The key experiment QMulti investigated the properties of multicrystalline silicon. At CiS, the effect of the solar cell process on a new grade of silicon (high-performance multicrystalline (HPM) silicon) with a smaller grain size was analyzed. It was found that the carrier lifetime of this grade of silicon does not increase significantly after phosphorus diffusion. This effect is observed for standard multicrystalline silicon. On mc silicon samples exhibiting different breakdown behavior in the solar cell (defect type A and B), significantly different interstitial oxygen and substitutional carbon concentrations were detected by FTIR measurements. In addition, a defect type dependent change of the concentrations during the process was detected.

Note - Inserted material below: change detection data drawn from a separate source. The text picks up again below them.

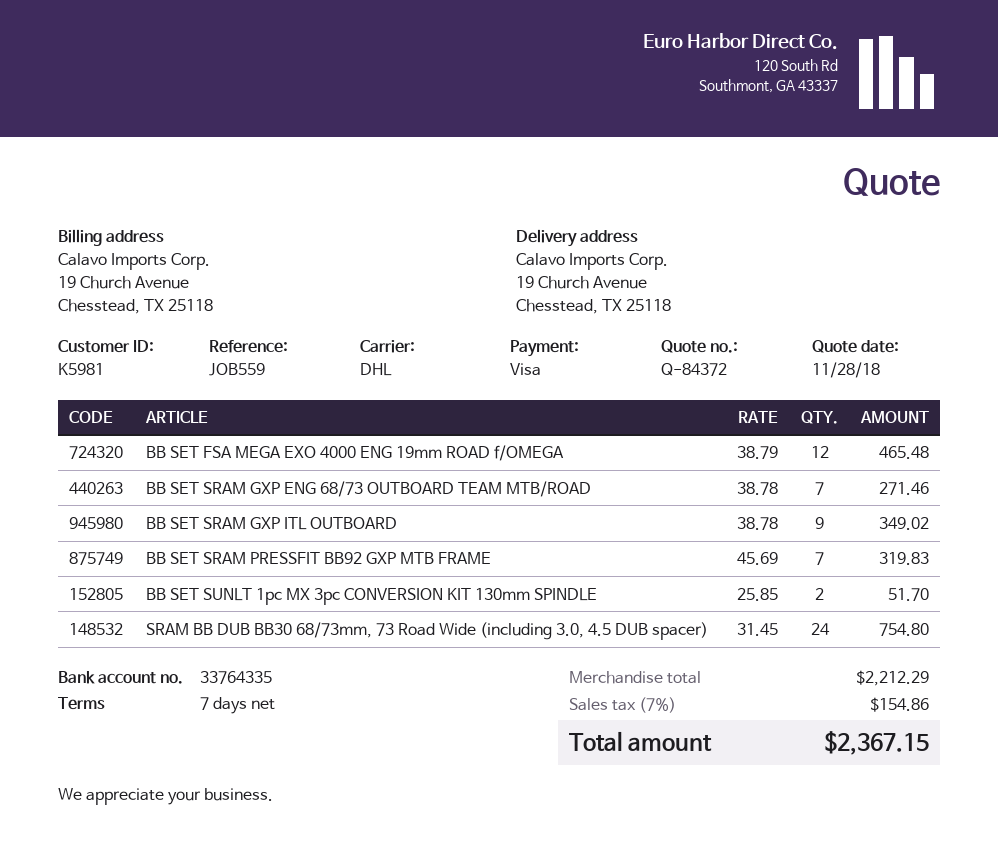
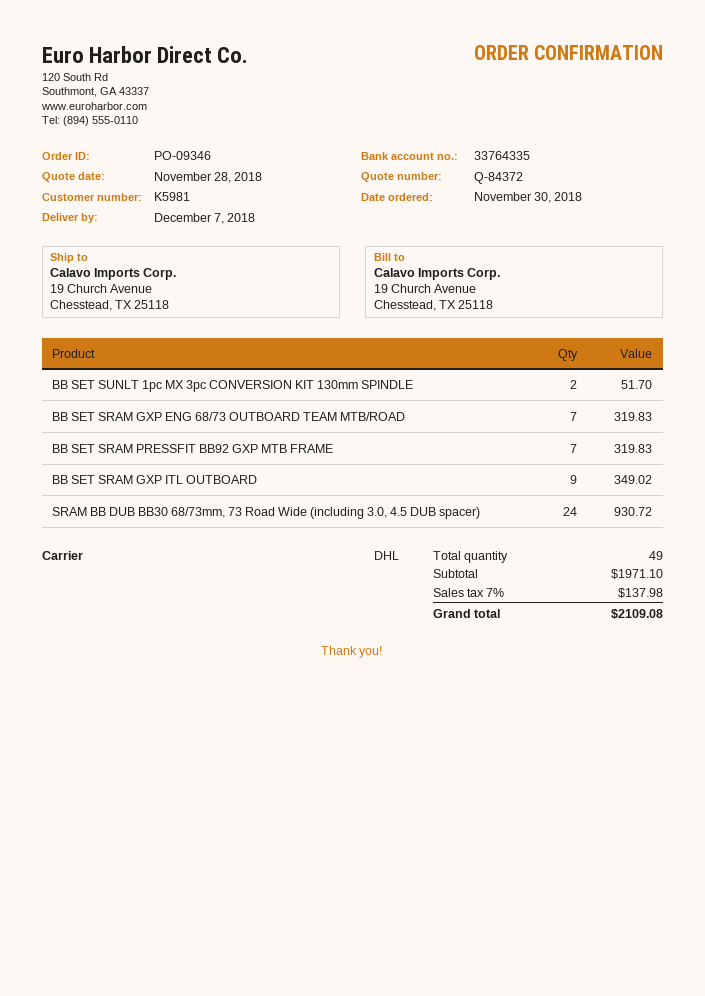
BB SET FSA MEGA EXO 4000 ENG 19mm ROAD f/OMEGA: 12 for 465.48 -> none
BB SET SRAM GXP ENG 68/73 OUTBOARD TEAM MTB/ROAD: 7 for 271.46 -> 7 for 319.83
SRAM BB DUB BB30 68/73mm, 73 Road Wide (including 3.0, 4.5 DUB spacer): 24 for 754.80 -> 24 for 930.72
subtotal: 2212.29 -> 1971.10
tax: 7% = 154.86 -> 7% = 137.98
total: 2367.15 -> 2109.08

As part of the subcontract to the TU Ilmenau, low-temperature photoluminescence spectroscopy measurements were performed on different material types to complement the range of methods investigated in the overall project. Silicon samples, which were provided by the TU Dresden, were to be investigated with respect to the dopant type and also the dopant concentration by means of TTPL. In one sample a boron concentration of 1.3-1014cm 3 could be determined. This is in good agreement with the resistivity determined by the 4-peak measurement methods. In the remaining samples the luminescence peak of the free exciton could not be resolved, so that a quantification was not possible. The reason for this is once a high non-radiative recombination over interfering sites in the middle of the band gap. This reduces the measured intensity, so that the signal-to-noise ratio deteriorates. The second reason is the high concentration of dopants. This leads to a reduction in the number of free excitons compared to bound excitons. Furthermore, it was investigated whether nitrogen-correlated luminescence peaks can be used to determine the concentration of nitrogen. A calibration of the nitrogen-correlated luminescence peak with respect to the nitrogen concentration was not possible. Probably, the PL intensity of the nitrogen-correlated peak is influenced by other defects besides the nitrogen concentration.
An establishment of lifetime measurement methods could be implemented through the participation of CiS within the SEMI organization. Three documents were created and published. The document SEMI AUX 017-0310E is an auxiliary document and describes the physical basics of lifetime measurement in general. In addition, two measurement standards SEMI PV13-0211 and SEMI PV09-1110 were published by the SEMI organization. The SEMI PV13-0211 standard gives a prescription for measuring carrier lifetime when using an eddy current sensor as a detector for conductivity. SEMI PV09-1110 standardizes lifetime measurement based on reflected microwaves. By applying these standards, it is possible to compare lifetime measurements performed by different parties and with different measurement devices.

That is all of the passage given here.